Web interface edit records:
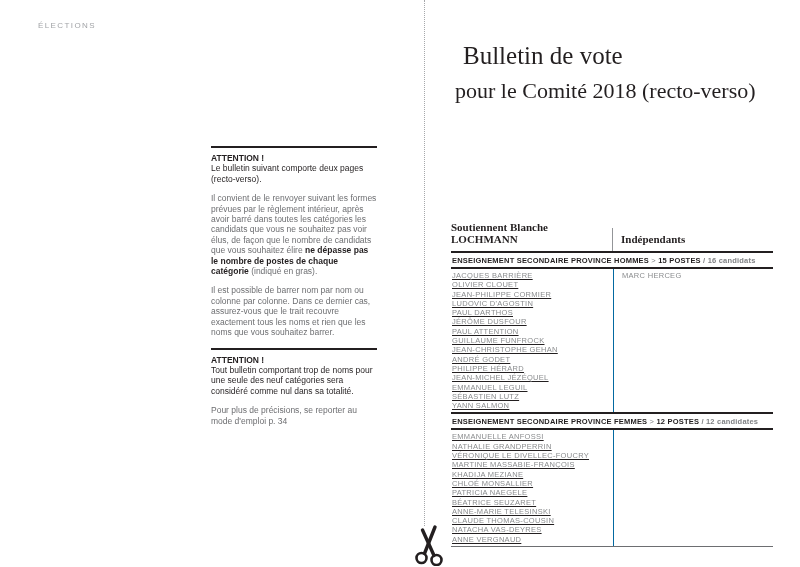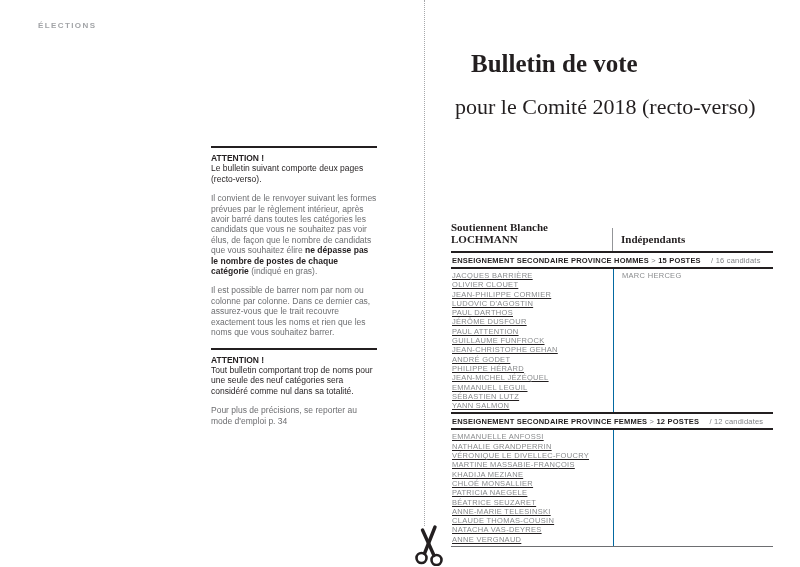--- a/index.html
+++ b/index.html
@@ -17,7 +17,7 @@
   .corner-label {
     position: absolute; left: 38px; top: 21px;
     font-size: 8px; letter-spacing: 1.4px;
-    color: #a2a4a7; font-weight: bold;
+    color: #a2a4a7; font-weight: normal;
   }
 
   

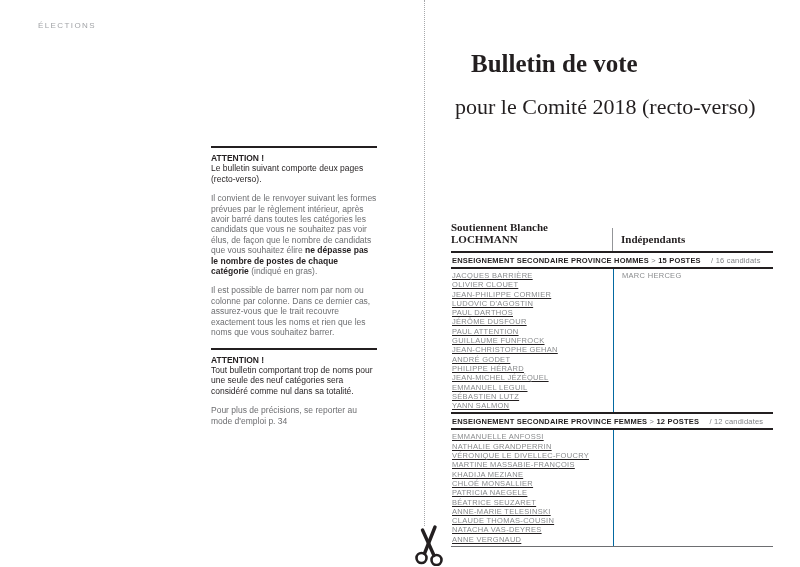--- a/index.html
+++ b/index.html
@@ -47,7 +47,7 @@
     position: absolute; left: 455px; top: 34px;
     font-family: "Liberation Serif", serif;
   }
-  .ballot-title { font-size: 25px; font-weight: bold; margin: 16px; line-height: 28px; }
+  .ballot-title { font-size: 25px; font-weight: normal; margin: 8px; line-height: 28px; }
   .ballot-subtitle { font-size: 22px; font-weight: normal; margin: 0; line-height: 25px; }
 
   

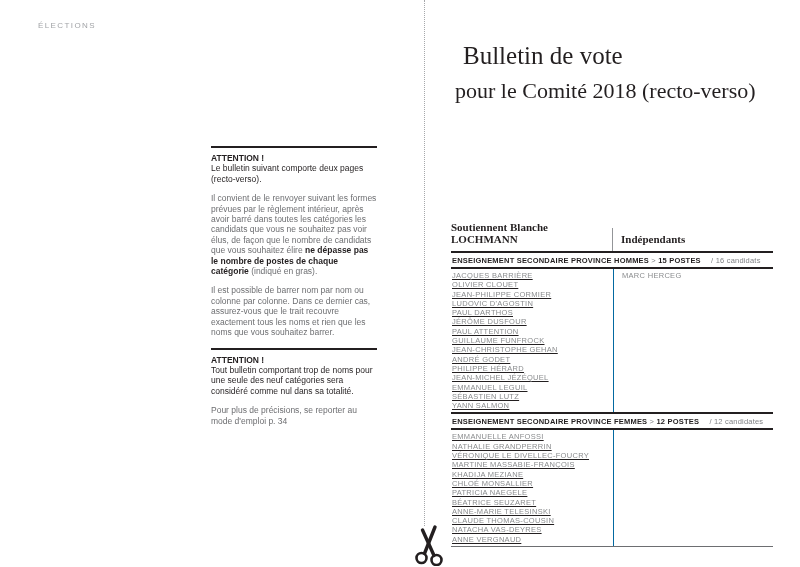--- a/index.html
+++ b/index.html
@@ -71,7 +71,7 @@
   .section-bar .cat   { font-weight: bold; color: #231f20; }
   .section-bar .sep   { color: #808285; }
   .section-bar .posts { font-weight: bold; color: #231f20; }
-  .section-bar .count { font-weight: normal; color: #808285; margin-left: 8px; }
+  .section-bar .count { font-weight: bold; color: #808285; }
 
   .rows { display: flex; }
   .rows .col-l { width: 161px; border-right: 1px solid #0369a1; padding: 2px 0 2px 1px; text-decoration: underline; }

TO DO: Every line that holds the string "font" must be copied from the records above.

ANSWER TO THIS PROBLEM:
     font-size: 8px; letter-spacing: 1.4px;
-    color: #a2a4a7; font-weight: bold;
+    color: #a2a4a7; font-weight: normal;
     font-family: "Liberation Serif", serif;
-  .ballot-title { font-size: 25px; font-weight: bold; margin: 16px; line-height: 28px; }
+  .ballot-title { font-size: 25px; font-weight: normal; margin: 8px; line-height: 28px; }
   .ballot-subtitle { font-size: 22px; font-weight: normal; margin: 0; line-height: 25px; }
   .section-bar .cat   { font-weight: bold; color: #231f20; }
   .section-bar .posts { font-weight: bold; color: #231f20; }
-  .section-bar .count { font-weight: normal; color: #808285; margin-left: 8px; }
+  .section-bar .count { font-weight: bold; color: #808285; }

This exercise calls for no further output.